Imported From: http://groups.google.com/group/in-portal-dev/browse_thread/thread/a9f8892885b40113#
Dates are cool, but when time comes to deal with date calculations, like
adding minutes, changing timezones, etc. you can easily create an error,
that will only be noticeable when summer time comes in effect :)
Right now we use AdoDb Date Time Library (
http://phplens.com/phpeverywhere/adodb_date_library), that is quite old
(developed in 2004 year) because in time, when we started using it (in PHP
4) php was having problems with dates after 2039 year (don't ask why we
needed to create dates after Apocalypse).
At first I thought, that right now, when minimal In-Portal requirement is
PHP 5.2.x we can easily replace "adodb_date" with "date" and "adodb_mktime"
with "mktime" functions. After looking a bit deeper I found this nice
article http://phpadvent.org/2011/dates-and-times-by-evert-pot, which
explains new, added since PHP 5.2.x, class called DateTime, that is always
available (no need to do custom compilation of PHP).
This class not only solves most of date problems, but also has methods
(that are auto-completed in modern IDEs) that allow easy date manipulations.

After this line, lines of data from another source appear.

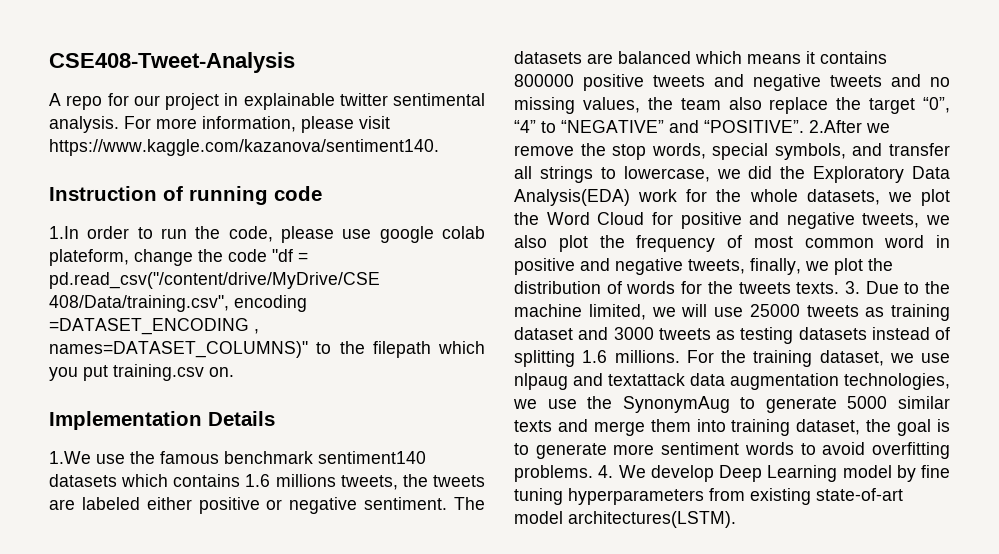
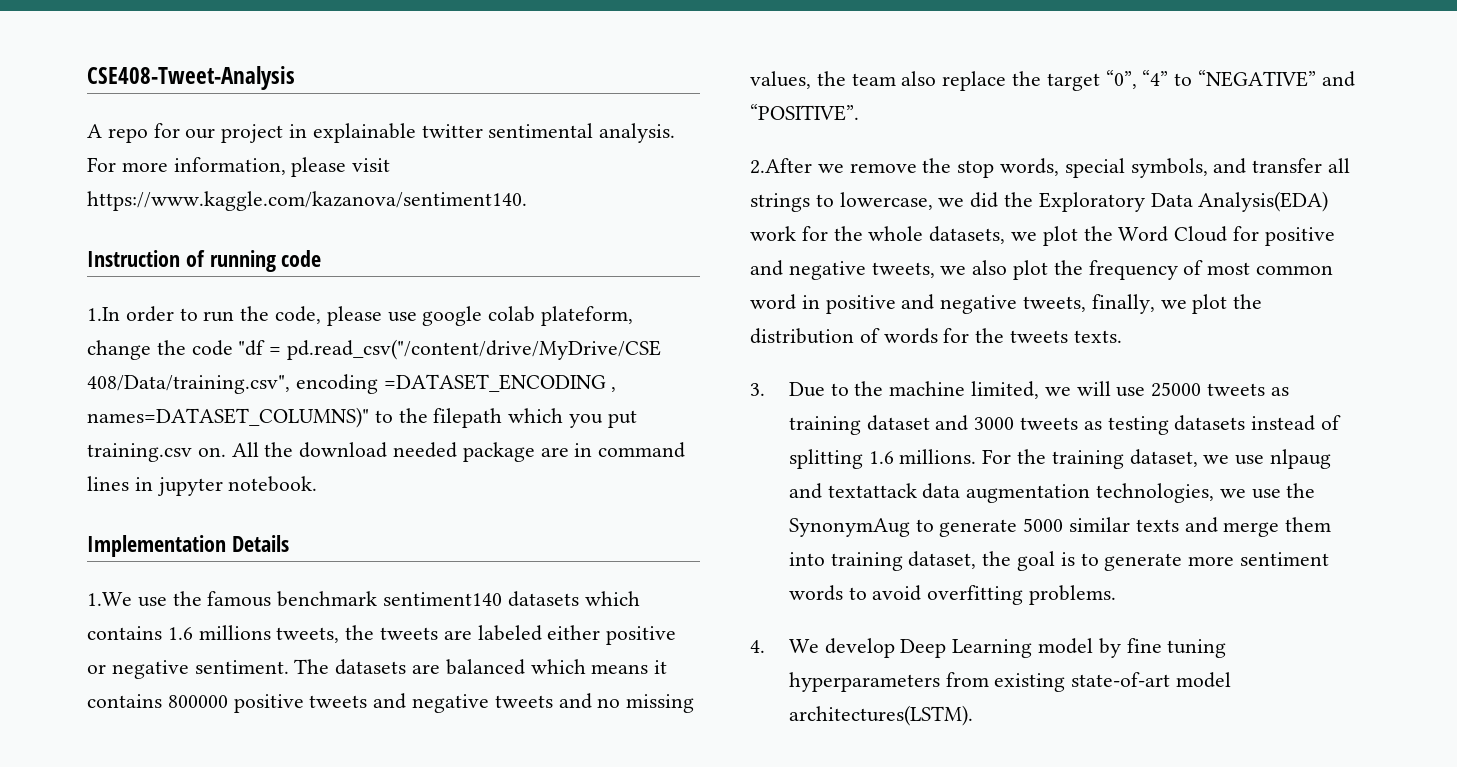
(234, 372) none -> [231,442,686,462] [87,476,318,496] All the download needed package are in command lines in jupyter notebook.
(804, 126) none -> (859, 112) //
(840, 288) none -> (1122, 336) //
(593, 473) none -> (1116, 595) //

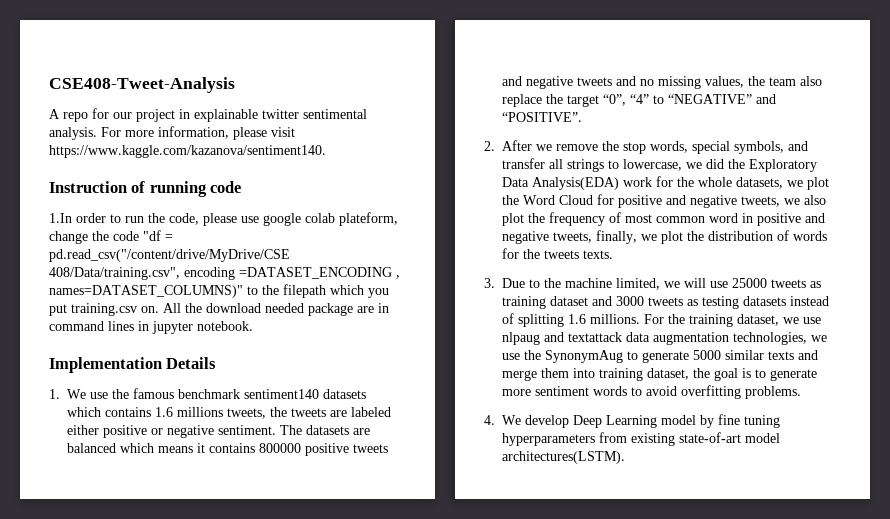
[87,592,132,606] 1.We -> [49,389,87,399] 1. We
[750,158,812,174] 2.After -> [484,140,533,151] 2. After

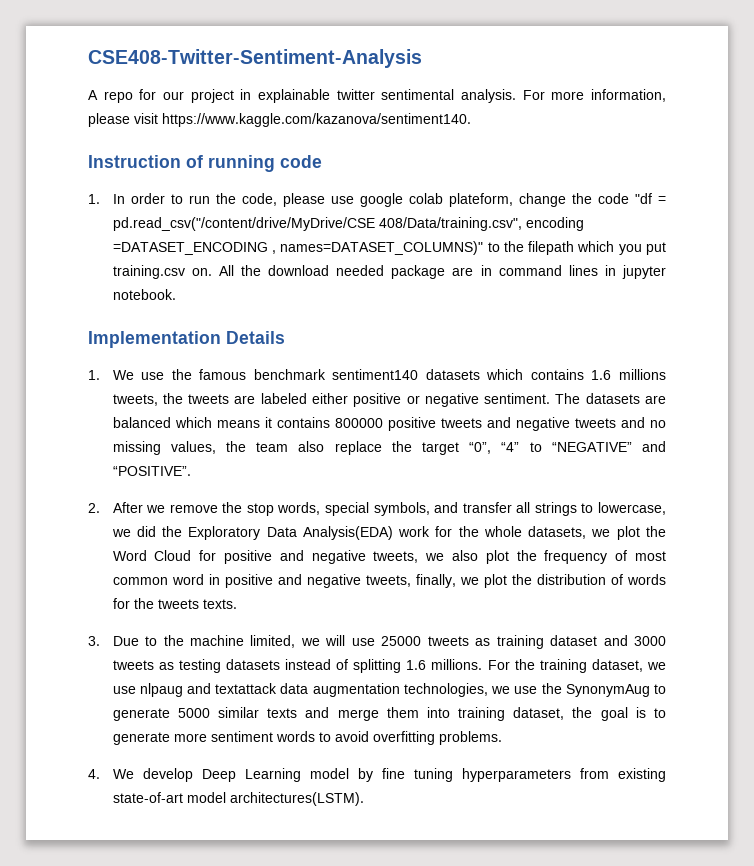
[49,77,235,93] CSE408-Tweet-Analysis -> [88,49,422,68] CSE408-Twitter-Sentiment-Analysis
[49,213,72,223] 1.In -> [88,194,125,204] 1. In

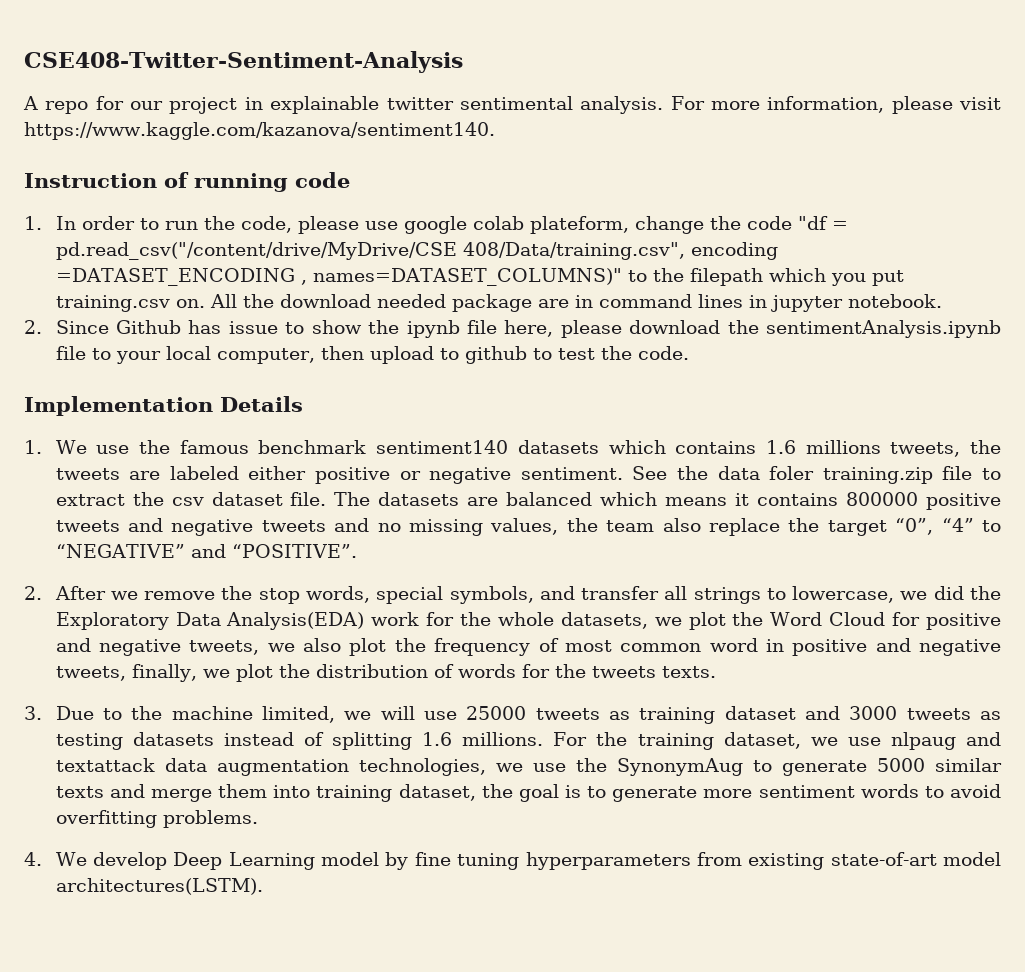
(176, 294) none -> [24,320,1001,338] [55,346,689,364] // 2. Since Github has issue to show the ipynb file here, please download the sentimentAnalysis.ipynb file to your local computer, then upload to github to test the code.
(551, 398) none -> [632,466,1001,484] [55,492,327,506] See the data foler training.zip file to extract the csv dataset file.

Here are some comparison of new DateTime approach and how we did that in
old procedural way.
*Task #1: create date from a given string*
*Procedural:*
$old_date = strtotime('25 Dec 2012 14:43:12');
*OOP:*
$old_date = new DateTime('25 Dec 2012 14:43:12');
*Task #2: **change time in given date*
*
*
*Procedural:*
echo mktime(23, 59, 59, date('m', $old_date), date('d', $old_date),
date('Y', $old_date));
*OOP:*
echo $old_date->setTime(23, 59, 59)->getTimestamp();
*Task #3: do a relative date change*
*Procedural:*
echo strtotime('+1 month -12 seconds', $old_date);
*OOP:*
echo $old_date->modify('+1 month -12 seconds')->getTimestamp();
In all examples, listed above, I used DateTime::getTimestamp method to get
Unix timestamp back from DateTime class object. Usually it's
not necessary unless you need to store that timestamp in database or
elsewhere where you can't use DateTime object.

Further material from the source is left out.